▶ **Activity**: Once the records below have been read, copy them all out exactly.

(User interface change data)
* * * * * * * * *
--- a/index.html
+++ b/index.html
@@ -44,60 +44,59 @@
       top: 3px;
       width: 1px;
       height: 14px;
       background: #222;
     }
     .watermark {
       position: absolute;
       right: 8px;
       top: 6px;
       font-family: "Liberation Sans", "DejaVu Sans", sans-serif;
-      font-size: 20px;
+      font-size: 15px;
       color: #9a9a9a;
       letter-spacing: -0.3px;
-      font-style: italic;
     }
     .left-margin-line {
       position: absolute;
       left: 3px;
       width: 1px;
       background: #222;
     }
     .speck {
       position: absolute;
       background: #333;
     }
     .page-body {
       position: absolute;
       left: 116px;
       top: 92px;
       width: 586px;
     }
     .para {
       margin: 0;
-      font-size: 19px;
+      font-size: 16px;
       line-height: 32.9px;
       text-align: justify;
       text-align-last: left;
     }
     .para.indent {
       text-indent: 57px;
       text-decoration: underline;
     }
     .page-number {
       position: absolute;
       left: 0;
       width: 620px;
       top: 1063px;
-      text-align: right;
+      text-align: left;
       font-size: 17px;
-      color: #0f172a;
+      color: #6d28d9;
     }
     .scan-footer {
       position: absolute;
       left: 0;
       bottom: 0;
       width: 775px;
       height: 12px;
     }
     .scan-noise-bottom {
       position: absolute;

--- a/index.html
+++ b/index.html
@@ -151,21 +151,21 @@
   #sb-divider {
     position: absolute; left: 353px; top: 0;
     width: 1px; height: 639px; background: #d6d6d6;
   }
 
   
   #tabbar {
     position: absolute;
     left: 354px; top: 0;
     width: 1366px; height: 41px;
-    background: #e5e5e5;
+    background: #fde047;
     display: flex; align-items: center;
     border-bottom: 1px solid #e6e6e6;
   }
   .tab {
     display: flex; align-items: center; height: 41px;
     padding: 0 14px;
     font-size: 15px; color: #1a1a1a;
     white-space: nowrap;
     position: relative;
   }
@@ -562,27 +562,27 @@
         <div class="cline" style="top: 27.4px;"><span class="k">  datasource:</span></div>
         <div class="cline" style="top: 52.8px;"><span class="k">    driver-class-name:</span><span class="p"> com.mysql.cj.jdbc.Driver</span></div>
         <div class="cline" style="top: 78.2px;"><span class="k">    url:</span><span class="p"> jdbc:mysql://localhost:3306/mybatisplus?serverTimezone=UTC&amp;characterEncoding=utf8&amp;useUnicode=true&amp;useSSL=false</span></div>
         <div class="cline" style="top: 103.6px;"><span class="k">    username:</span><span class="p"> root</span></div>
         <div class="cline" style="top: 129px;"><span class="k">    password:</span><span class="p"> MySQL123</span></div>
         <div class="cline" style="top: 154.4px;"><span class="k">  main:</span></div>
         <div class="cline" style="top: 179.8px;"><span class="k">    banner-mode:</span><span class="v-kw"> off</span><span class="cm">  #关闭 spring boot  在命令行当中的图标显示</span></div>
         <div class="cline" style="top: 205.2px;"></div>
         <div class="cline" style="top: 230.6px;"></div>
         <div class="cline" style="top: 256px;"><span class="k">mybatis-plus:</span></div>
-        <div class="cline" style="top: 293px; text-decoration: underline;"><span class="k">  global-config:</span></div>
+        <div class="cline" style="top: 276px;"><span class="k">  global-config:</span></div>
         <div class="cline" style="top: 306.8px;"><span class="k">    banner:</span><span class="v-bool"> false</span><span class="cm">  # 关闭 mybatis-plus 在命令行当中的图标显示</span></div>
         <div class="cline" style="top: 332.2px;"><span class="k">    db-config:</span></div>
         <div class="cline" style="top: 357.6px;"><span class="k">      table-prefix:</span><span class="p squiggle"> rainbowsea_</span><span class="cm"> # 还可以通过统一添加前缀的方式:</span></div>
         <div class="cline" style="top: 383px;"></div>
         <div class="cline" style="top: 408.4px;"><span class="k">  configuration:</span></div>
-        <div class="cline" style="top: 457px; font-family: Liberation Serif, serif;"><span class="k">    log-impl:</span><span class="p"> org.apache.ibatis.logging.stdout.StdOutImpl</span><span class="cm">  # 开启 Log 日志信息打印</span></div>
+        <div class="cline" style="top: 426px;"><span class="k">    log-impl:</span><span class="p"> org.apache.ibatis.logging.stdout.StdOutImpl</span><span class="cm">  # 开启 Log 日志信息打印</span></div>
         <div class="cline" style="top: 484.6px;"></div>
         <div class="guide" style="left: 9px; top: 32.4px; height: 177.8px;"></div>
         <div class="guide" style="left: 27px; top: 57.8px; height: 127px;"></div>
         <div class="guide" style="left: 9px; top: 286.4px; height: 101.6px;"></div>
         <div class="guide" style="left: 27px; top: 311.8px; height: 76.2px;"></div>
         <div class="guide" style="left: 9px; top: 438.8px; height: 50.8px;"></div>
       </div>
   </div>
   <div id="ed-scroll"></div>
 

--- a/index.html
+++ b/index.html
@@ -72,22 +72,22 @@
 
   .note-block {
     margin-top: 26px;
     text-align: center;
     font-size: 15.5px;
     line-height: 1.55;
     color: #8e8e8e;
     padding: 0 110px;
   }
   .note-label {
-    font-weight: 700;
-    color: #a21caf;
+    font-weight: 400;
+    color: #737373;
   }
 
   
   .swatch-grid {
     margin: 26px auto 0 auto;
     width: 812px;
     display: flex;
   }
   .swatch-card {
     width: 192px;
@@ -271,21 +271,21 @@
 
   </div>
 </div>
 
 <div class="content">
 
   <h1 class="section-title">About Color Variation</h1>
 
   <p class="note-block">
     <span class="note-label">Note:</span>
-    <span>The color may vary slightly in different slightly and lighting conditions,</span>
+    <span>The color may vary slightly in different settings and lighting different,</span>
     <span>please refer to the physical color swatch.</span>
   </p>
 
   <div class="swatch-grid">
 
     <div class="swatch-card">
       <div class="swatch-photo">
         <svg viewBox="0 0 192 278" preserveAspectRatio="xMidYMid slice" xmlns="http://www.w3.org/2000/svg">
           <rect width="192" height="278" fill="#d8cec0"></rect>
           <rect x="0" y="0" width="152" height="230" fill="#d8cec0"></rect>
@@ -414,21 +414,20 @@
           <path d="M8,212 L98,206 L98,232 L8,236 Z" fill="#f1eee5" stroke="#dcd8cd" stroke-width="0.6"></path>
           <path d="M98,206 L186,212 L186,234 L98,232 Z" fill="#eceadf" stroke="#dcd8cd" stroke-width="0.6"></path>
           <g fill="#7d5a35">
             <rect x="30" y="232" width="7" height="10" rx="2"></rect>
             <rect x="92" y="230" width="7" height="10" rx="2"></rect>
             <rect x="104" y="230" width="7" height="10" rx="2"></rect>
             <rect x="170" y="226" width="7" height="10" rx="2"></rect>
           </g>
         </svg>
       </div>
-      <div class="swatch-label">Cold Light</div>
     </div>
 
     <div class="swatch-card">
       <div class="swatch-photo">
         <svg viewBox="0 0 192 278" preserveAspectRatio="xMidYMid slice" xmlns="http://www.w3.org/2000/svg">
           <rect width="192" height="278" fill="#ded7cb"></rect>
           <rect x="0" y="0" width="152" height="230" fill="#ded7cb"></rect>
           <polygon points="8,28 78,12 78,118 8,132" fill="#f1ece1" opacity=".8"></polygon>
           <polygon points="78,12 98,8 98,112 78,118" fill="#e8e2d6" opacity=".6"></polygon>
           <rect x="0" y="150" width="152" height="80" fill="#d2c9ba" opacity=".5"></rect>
* * * * * * * * *
▶ **Exercise response**:
--- a/index.html
+++ b/index.html
@@ -44,60 +44,59 @@
       top: 3px;
       width: 1px;
       height: 14px;
       background: #222;
     }
     .watermark {
       position: absolute;
       right: 8px;
       top: 6px;
       font-family: "Liberation Sans", "DejaVu Sans", sans-serif;
-      font-size: 20px;
+      font-size: 15px;
       color: #9a9a9a;
       letter-spacing: -0.3px;
-      font-style: italic;
     }
     .left-margin-line {
       position: absolute;
       left: 3px;
       width: 1px;
       background: #222;
     }
     .speck {
       position: absolute;
       background: #333;
     }
     .page-body {
       position: absolute;
       left: 116px;
       top: 92px;
       width: 586px;
     }
     .para {
       margin: 0;
-      font-size: 19px;
+      font-size: 16px;
       line-height: 32.9px;
       text-align: justify;
       text-align-last: left;
     }
     .para.indent {
       text-indent: 57px;
       text-decoration: underline;
     }
     .page-number {
       position: absolute;
       left: 0;
       width: 620px;
       top: 1063px;
-      text-align: right;
+      text-align: left;
       font-size: 17px;
-      color: #0f172a;
+      color: #6d28d9;
     }
     .scan-footer {
       position: absolute;
       left: 0;
       bottom: 0;
       width: 775px;
       height: 12px;
     }
     .scan-noise-bottom {
       position: absolute;

--- a/index.html
+++ b/index.html
@@ -151,21 +151,21 @@
   #sb-divider {
     position: absolute; left: 353px; top: 0;
     width: 1px; height: 639px; background: #d6d6d6;
   }
 
   
   #tabbar {
     position: absolute;
     left: 354px; top: 0;
     width: 1366px; height: 41px;
-    background: #e5e5e5;
+    background: #fde047;
     display: flex; align-items: center;
     border-bottom: 1px solid #e6e6e6;
   }
   .tab {
     display: flex; align-items: center; height: 41px;
     padding: 0 14px;
     font-size: 15px; color: #1a1a1a;
     white-space: nowrap;
     position: relative;
   }
@@ -562,27 +562,27 @@
         <div class="cline" style="top: 27.4px;"><span class="k">  datasource:</span></div>
         <div class="cline" style="top: 52.8px;"><span class="k">    driver-class-name:</span><span class="p"> com.mysql.cj.jdbc.Driver</span></div>
         <div class="cline" style="top: 78.2px;"><span class="k">    url:</span><span class="p"> jdbc:mysql://localhost:3306/mybatisplus?serverTimezone=UTC&amp;characterEncoding=utf8&amp;useUnicode=true&amp;useSSL=false</span></div>
         <div class="cline" style="top: 103.6px;"><span class="k">    username:</span><span class="p"> root</span></div>
         <div class="cline" style="top: 129px;"><span class="k">    password:</span><span class="p"> MySQL123</span></div>
         <div class="cline" style="top: 154.4px;"><span class="k">  main:</span></div>
         <div class="cline" style="top: 179.8px;"><span class="k">    banner-mode:</span><span class="v-kw"> off</span><span class="cm">  #关闭 spring boot  在命令行当中的图标显示</span></div>
         <div class="cline" style="top: 205.2px;"></div>
         <div class="cline" style="top: 230.6px;"></div>
         <div class="cline" style="top: 256px;"><span class="k">mybatis-plus:</span></div>
-        <div class="cline" style="top: 293px; text-decoration: underline;"><span class="k">  global-config:</span></div>
+        <div class="cline" style="top: 276px;"><span class="k">  global-config:</span></div>
         <div class="cline" style="top: 306.8px;"><span class="k">    banner:</span><span class="v-bool"> false</span><span class="cm">  # 关闭 mybatis-plus 在命令行当中的图标显示</span></div>
         <div class="cline" style="top: 332.2px;"><span class="k">    db-config:</span></div>
         <div class="cline" style="top: 357.6px;"><span class="k">      table-prefix:</span><span class="p squiggle"> rainbowsea_</span><span class="cm"> # 还可以通过统一添加前缀的方式:</span></div>
         <div class="cline" style="top: 383px;"></div>
         <div class="cline" style="top: 408.4px;"><span class="k">  configuration:</span></div>
-        <div class="cline" style="top: 457px; font-family: Liberation Serif, serif;"><span class="k">    log-impl:</span><span class="p"> org.apache.ibatis.logging.stdout.StdOutImpl</span><span class="cm">  # 开启 Log 日志信息打印</span></div>
+        <div class="cline" style="top: 426px;"><span class="k">    log-impl:</span><span class="p"> org.apache.ibatis.logging.stdout.StdOutImpl</span><span class="cm">  # 开启 Log 日志信息打印</span></div>
         <div class="cline" style="top: 484.6px;"></div>
         <div class="guide" style="left: 9px; top: 32.4px; height: 177.8px;"></div>
         <div class="guide" style="left: 27px; top: 57.8px; height: 127px;"></div>
         <div class="guide" style="left: 9px; top: 286.4px; height: 101.6px;"></div>
         <div class="guide" style="left: 27px; top: 311.8px; height: 76.2px;"></div>
         <div class="guide" style="left: 9px; top: 438.8px; height: 50.8px;"></div>
       </div>
   </div>
   <div id="ed-scroll"></div>
 

--- a/index.html
+++ b/index.html
@@ -72,22 +72,22 @@
 
   .note-block {
     margin-top: 26px;
     text-align: center;
     font-size: 15.5px;
     line-height: 1.55;
     color: #8e8e8e;
     padding: 0 110px;
   }
   .note-label {
-    font-weight: 700;
-    color: #a21caf;
+    font-weight: 400;
+    color: #737373;
   }
 
   
   .swatch-grid {
     margin: 26px auto 0 auto;
     width: 812px;
     display: flex;
   }
   .swatch-card {
     width: 192px;
@@ -271,21 +271,21 @@
 
   </div>
 </div>
 
 <div class="content">
 
   <h1 class="section-title">About Color Variation</h1>
 
   <p class="note-block">
     <span class="note-label">Note:</span>
-    <span>The color may vary slightly in different slightly and lighting conditions,</span>
+    <span>The color may vary slightly in different settings and lighting different,</span>
     <span>please refer to the physical color swatch.</span>
   </p>
 
   <div class="swatch-grid">
 
     <div class="swatch-card">
       <div class="swatch-photo">
         <svg viewBox="0 0 192 278" preserveAspectRatio="xMidYMid slice" xmlns="http://www.w3.org/2000/svg">
           <rect width="192" height="278" fill="#d8cec0"></rect>
           <rect x="0" y="0" width="152" height="230" fill="#d8cec0"></rect>
@@ -414,21 +414,20 @@
           <path d="M8,212 L98,206 L98,232 L8,236 Z" fill="#f1eee5" stroke="#dcd8cd" stroke-width="0.6"></path>
           <path d="M98,206 L186,212 L186,234 L98,232 Z" fill="#eceadf" stroke="#dcd8cd" stroke-width="0.6"></path>
           <g fill="#7d5a35">
             <rect x="30" y="232" width="7" height="10" rx="2"></rect>
             <rect x="92" y="230" width="7" height="10" rx="2"></rect>
             <rect x="104" y="230" width="7" height="10" rx="2"></rect>
             <rect x="170" y="226" width="7" height="10" rx="2"></rect>
           </g>
         </svg>
       </div>
-      <div class="swatch-label">Cold Light</div>
     </div>
 
     <div class="swatch-card">
       <div class="swatch-photo">
         <svg viewBox="0 0 192 278" preserveAspectRatio="xMidYMid slice" xmlns="http://www.w3.org/2000/svg">
           <rect width="192" height="278" fill="#ded7cb"></rect>
           <rect x="0" y="0" width="152" height="230" fill="#ded7cb"></rect>
           <polygon points="8,28 78,12 78,118 8,132" fill="#f1ece1" opacity=".8"></polygon>
           <polygon points="78,12 98,8 98,112 78,118" fill="#e8e2d6" opacity=".6"></polygon>
           <rect x="0" y="150" width="152" height="80" fill="#d2c9ba" opacity=".5"></rect>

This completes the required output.